▸ **Activity**: Please reproduce the data exactly and omit the pictures.

▸ **Before-and-after change data**:
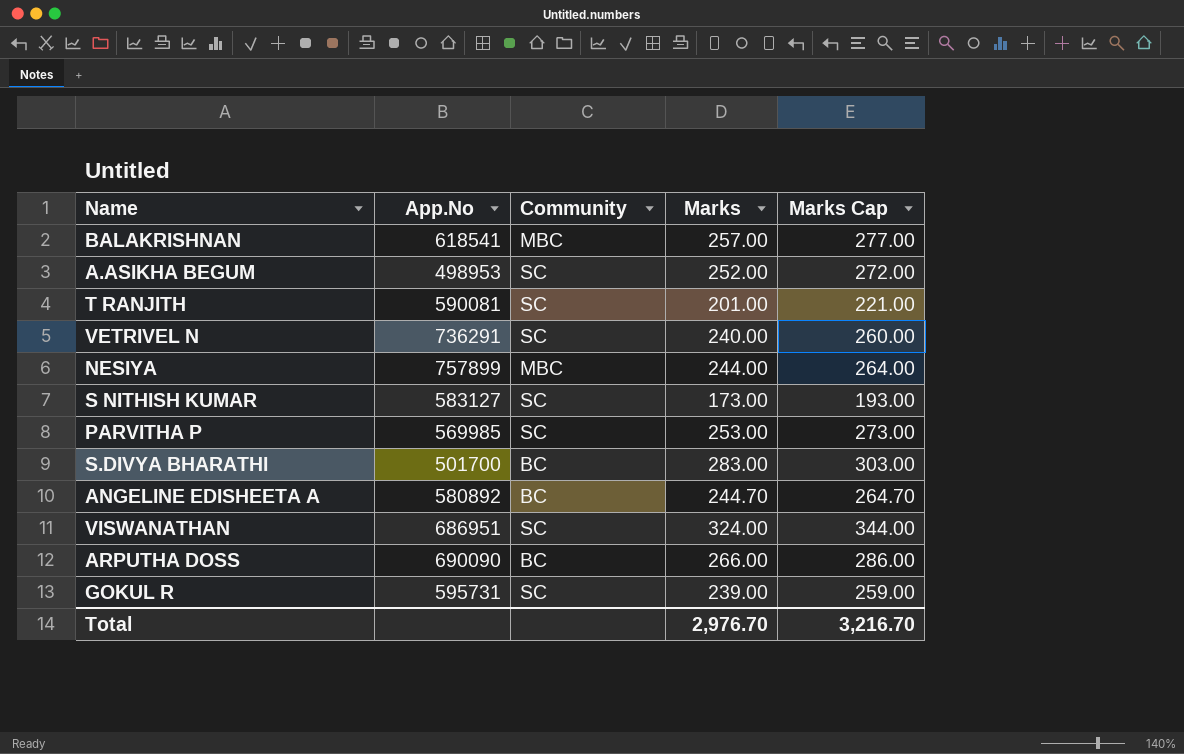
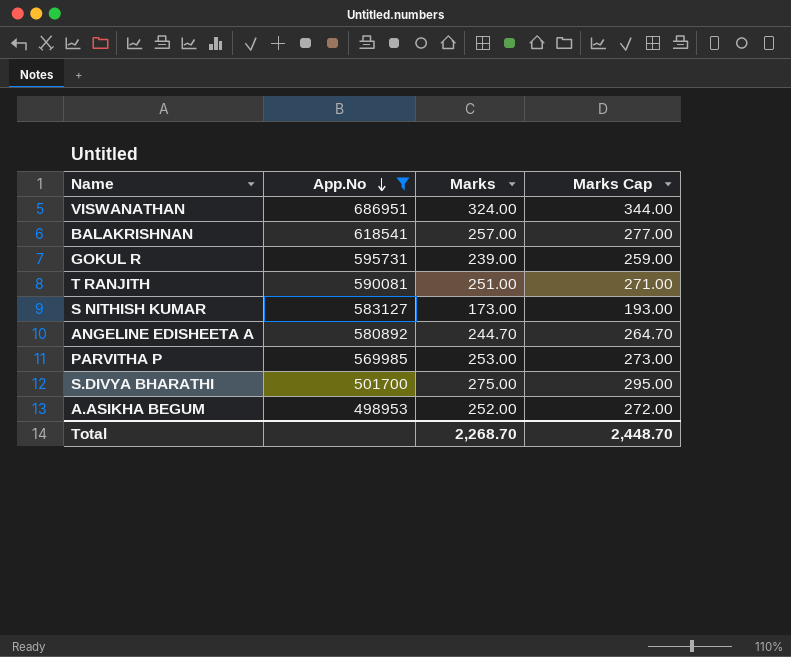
filter: none -> App.No <= 686951
row order: none -> App.No descending
column Community | position: 3 -> none
T RANJITH | Marks: 201.00 -> 251.00
T RANJITH | Marks Cap: 221.00 -> 271.00
S.DIVYA BHARATHI | Marks: 283.00 -> 275.00
S.DIVYA BHARATHI | Marks Cap: 303.00 -> 295.00
Total | Marks: 2,976.70 -> 2,268.70
Total | Marks Cap: 3,216.70 -> 2,448.70

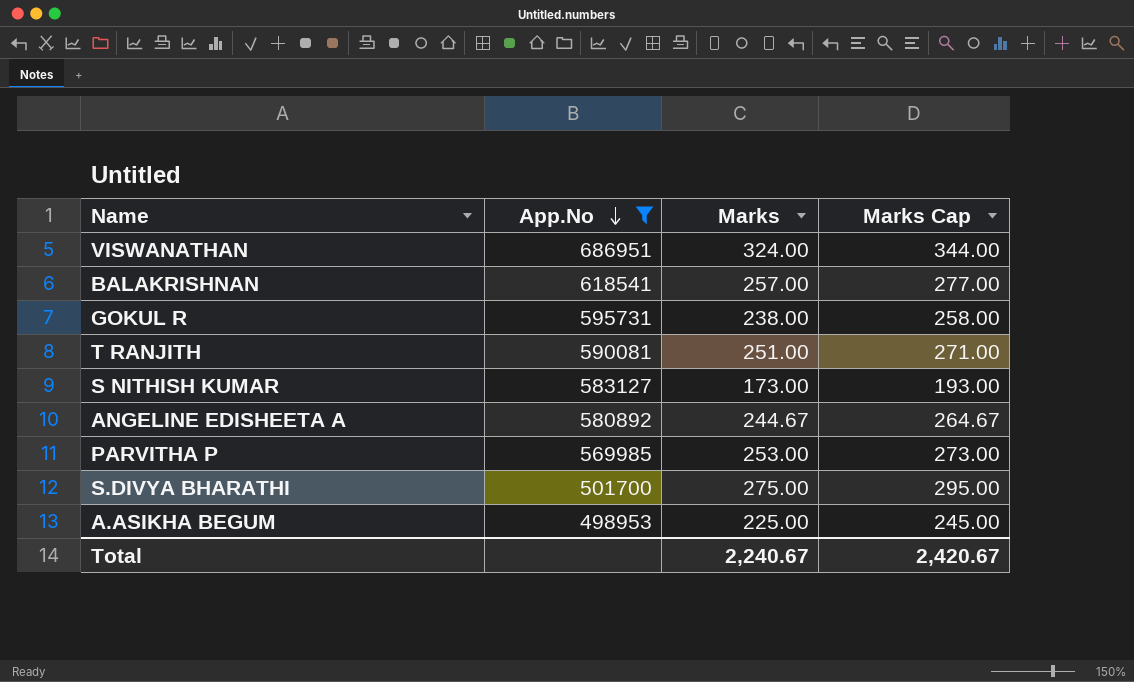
GOKUL R | Marks: 239.00 -> 238.00
GOKUL R | Marks Cap: 259.00 -> 258.00
ANGELINE EDISHEETA A | Marks: 244.70 -> 244.67
ANGELINE EDISHEETA A | Marks Cap: 264.70 -> 264.67
A.ASIKHA BEGUM | Marks: 252.00 -> 225.00
A.ASIKHA BEGUM | Marks Cap: 272.00 -> 245.00
Total | Marks: 2,268.70 -> 2,240.67
Total | Marks Cap: 2,448.70 -> 2,420.67

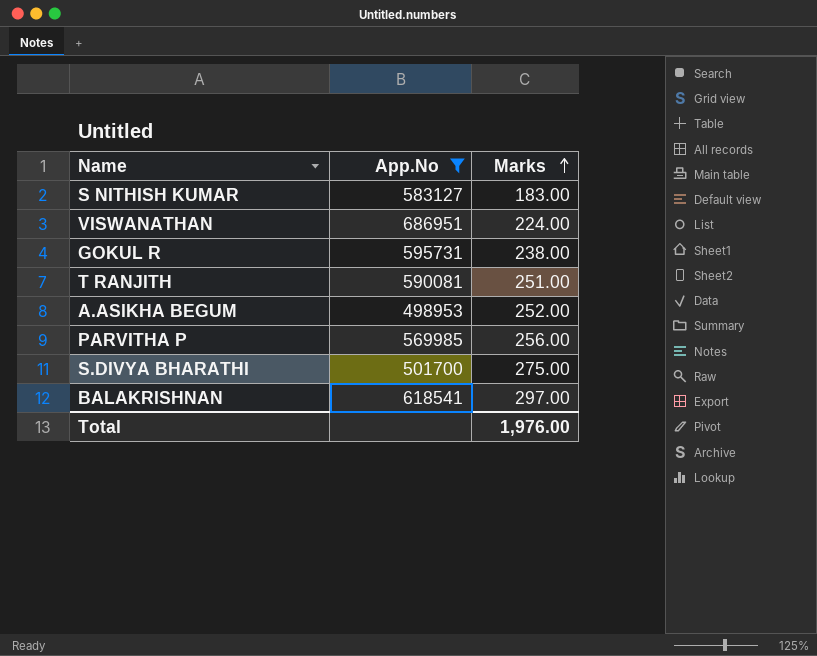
row order: App.No descending -> Marks ascending
column Marks Cap | formula: [Marks] + 20 -> none
row ANGELINE EDISHEETA A: 580892 | 244.67 | 264.67 -> none
S NITHISH KUMAR | Marks: 173.00 -> 183.00
VISWANATHAN | Marks: 324.00 -> 224.00
A.ASIKHA BEGUM | Marks: 225.00 -> 252.00
PARVITHA P | Marks: 253.00 -> 256.00
BALAKRISHNAN | Marks: 257.00 -> 297.00
Total | Marks: 2,240.67 -> 1,976.00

▸ **Result of this task**:
filter: none -> App.No <= 686951
row order: none -> App.No descending
column Community | position: 3 -> none
T RANJITH | Marks: 201.00 -> 251.00
T RANJITH | Marks Cap: 221.00 -> 271.00
S.DIVYA BHARATHI | Marks: 283.00 -> 275.00
S.DIVYA BHARATHI | Marks Cap: 303.00 -> 295.00
Total | Marks: 2,976.70 -> 2,268.70
Total | Marks Cap: 3,216.70 -> 2,448.70

GOKUL R | Marks: 239.00 -> 238.00
GOKUL R | Marks Cap: 259.00 -> 258.00
ANGELINE EDISHEETA A | Marks: 244.70 -> 244.67
ANGELINE EDISHEETA A | Marks Cap: 264.70 -> 264.67
A.ASIKHA BEGUM | Marks: 252.00 -> 225.00
A.ASIKHA BEGUM | Marks Cap: 272.00 -> 245.00
Total | Marks: 2,268.70 -> 2,240.67
Total | Marks Cap: 2,448.70 -> 2,420.67

row order: App.No descending -> Marks ascending
column Marks Cap | formula: [Marks] + 20 -> none
row ANGELINE EDISHEETA A: 580892 | 244.67 | 264.67 -> none
S NITHISH KUMAR | Marks: 173.00 -> 183.00
VISWANATHAN | Marks: 324.00 -> 224.00
A.ASIKHA BEGUM | Marks: 225.00 -> 252.00
PARVITHA P | Marks: 253.00 -> 256.00
BALAKRISHNAN | Marks: 257.00 -> 297.00
Total | Marks: 2,240.67 -> 1,976.00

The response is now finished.